Modification records
════

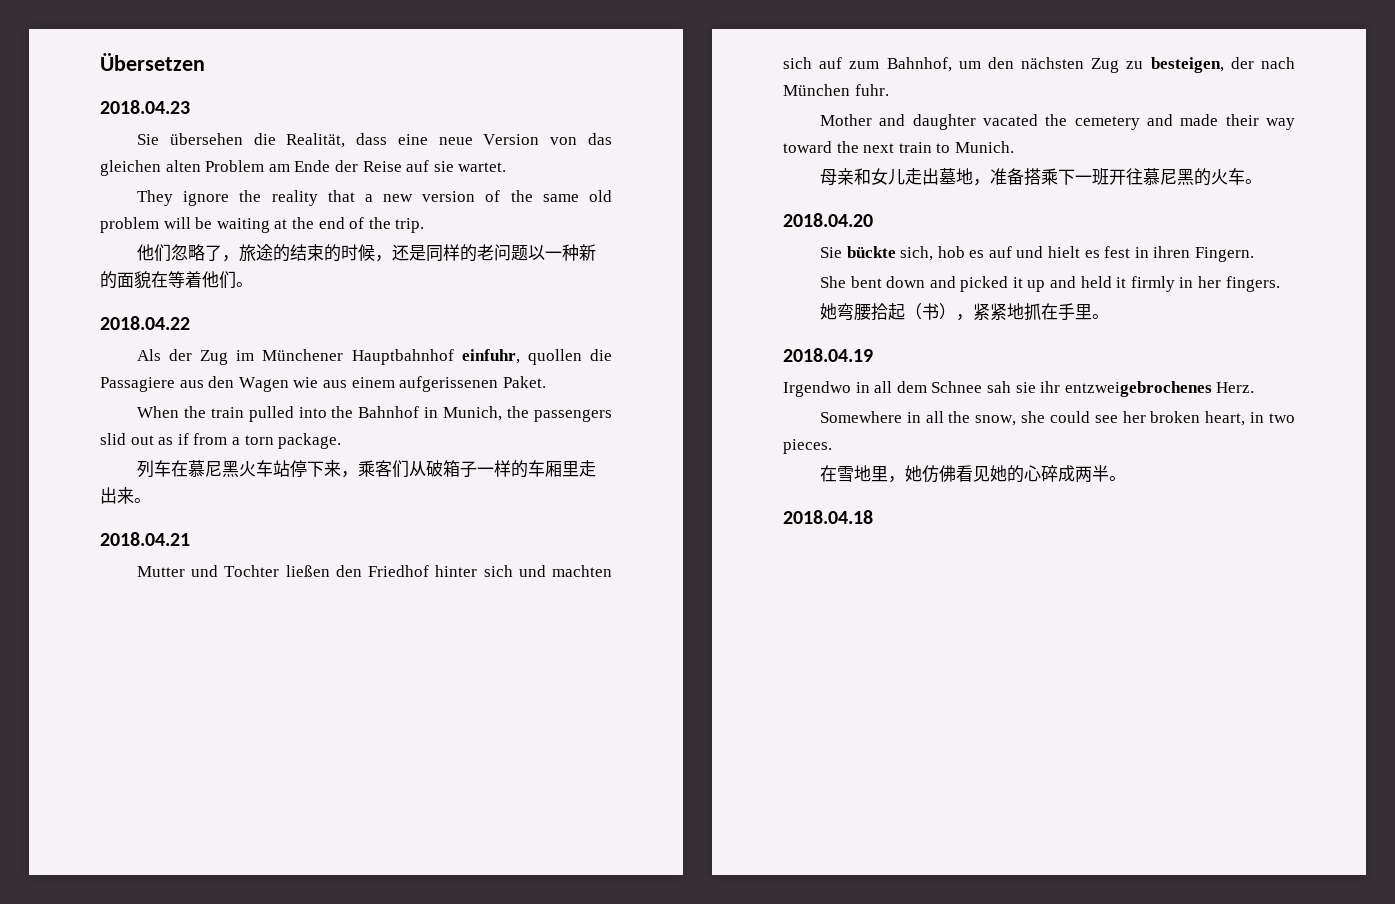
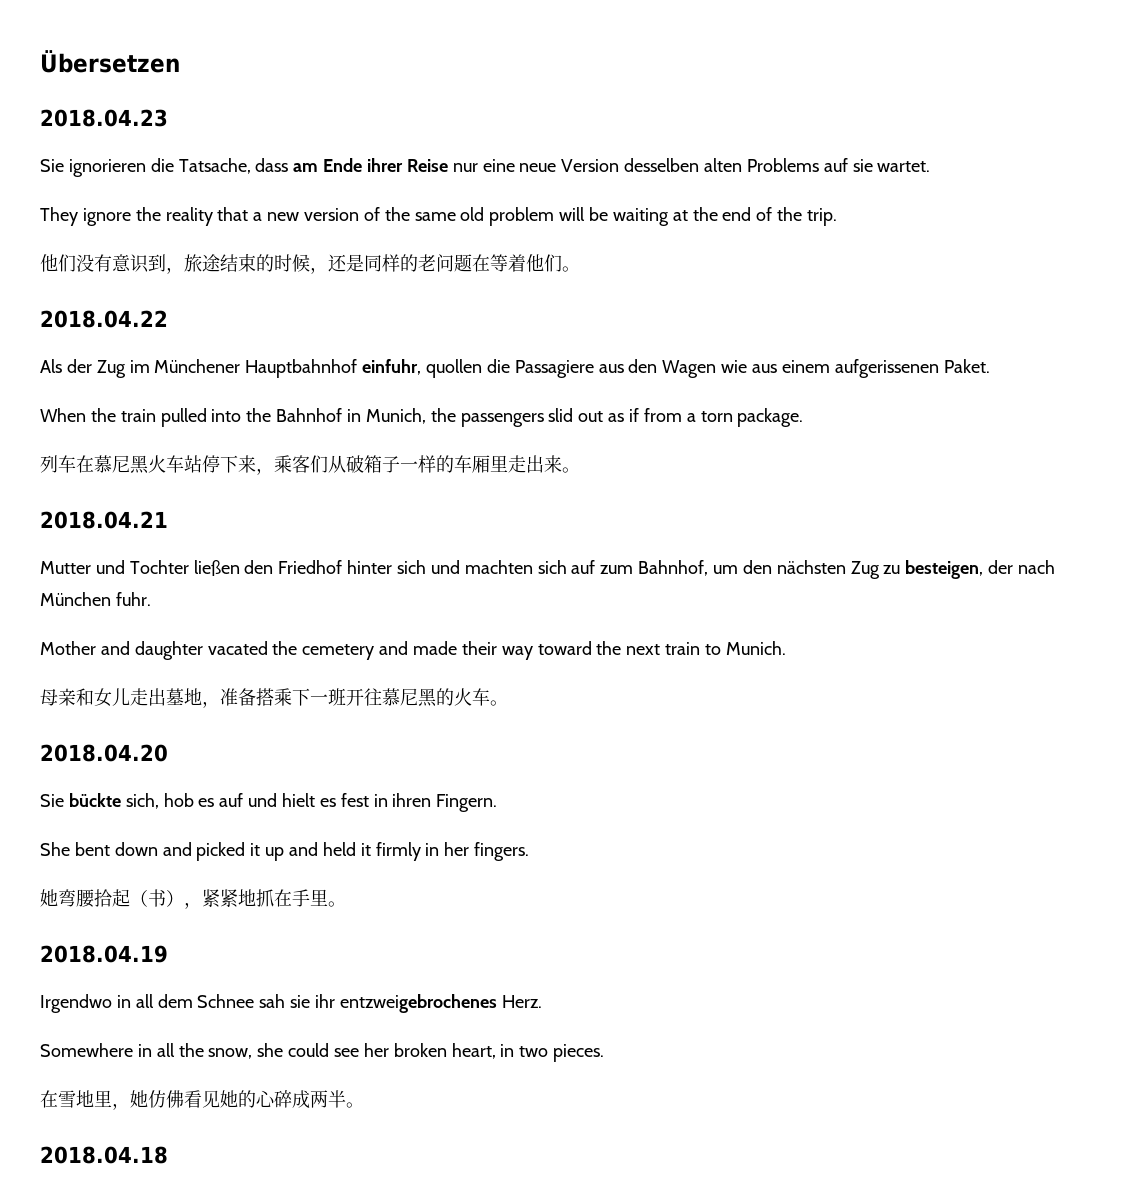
[169,133,612,148] [100,160,402,176] übersehen die Realität, dass eine neue Version von das gleichen alten Problem am Ende der Reise -> [68,158,819,177] ignorieren die Tatsache, dass am Ende ihrer Reise nur eine neue Version desselben alten Problems
[170,244,290,262] 忽略了，旅途的 -> [76,254,220,274] 没有意识到，旅途
[527,244,596,261] [100,271,151,289] 以一种新的面貌 -> (472, 263) none

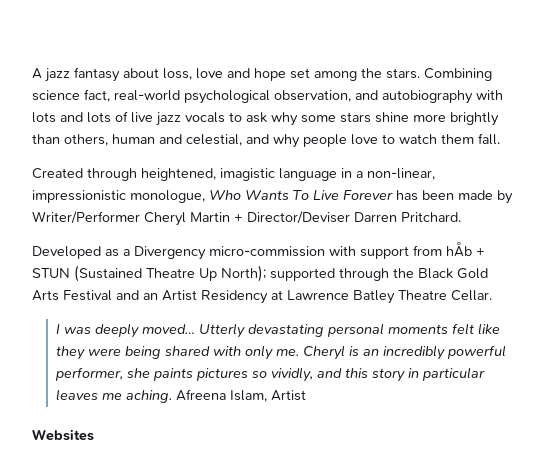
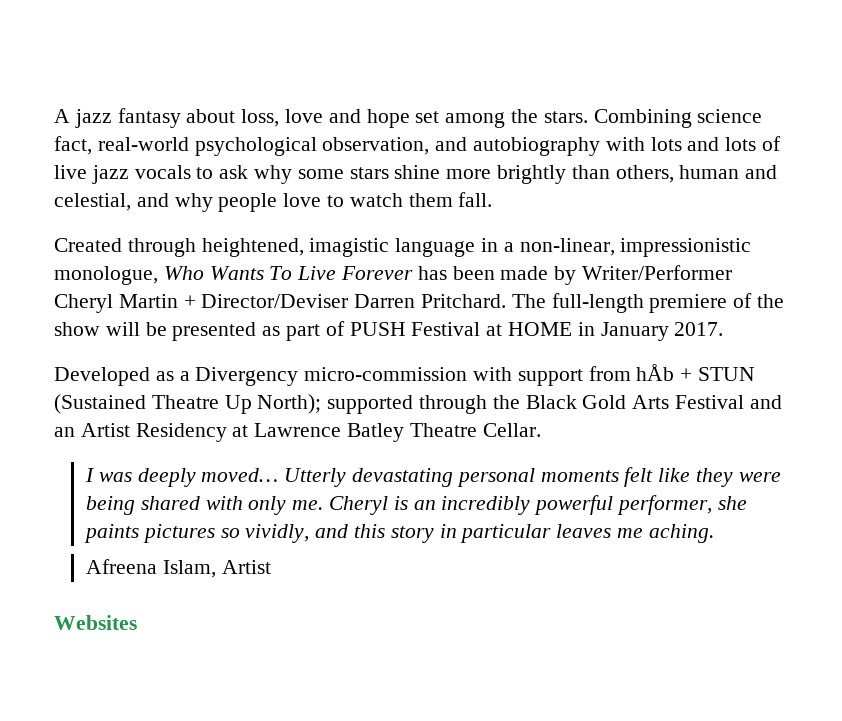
(461, 217) none -> [511,293,785,313] [54,321,724,341] The full-length premiere of the show will be presented as part of PUSH Festival at HOME in January 2017.
(172, 396) none -> (714, 533) //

════

▶ Exercise instructions
Your job is to return all lines above that hold the word "none".

▶ Answer area
[527,244,596,261] [100,271,151,289] 以一种新的面貌 -> (472, 263) none
(461, 217) none -> [511,293,785,313] [54,321,724,341] The full-length premiere of the show will be presented as part of PUSH Festival at HOME in January 2017.
(172, 396) none -> (714, 533) //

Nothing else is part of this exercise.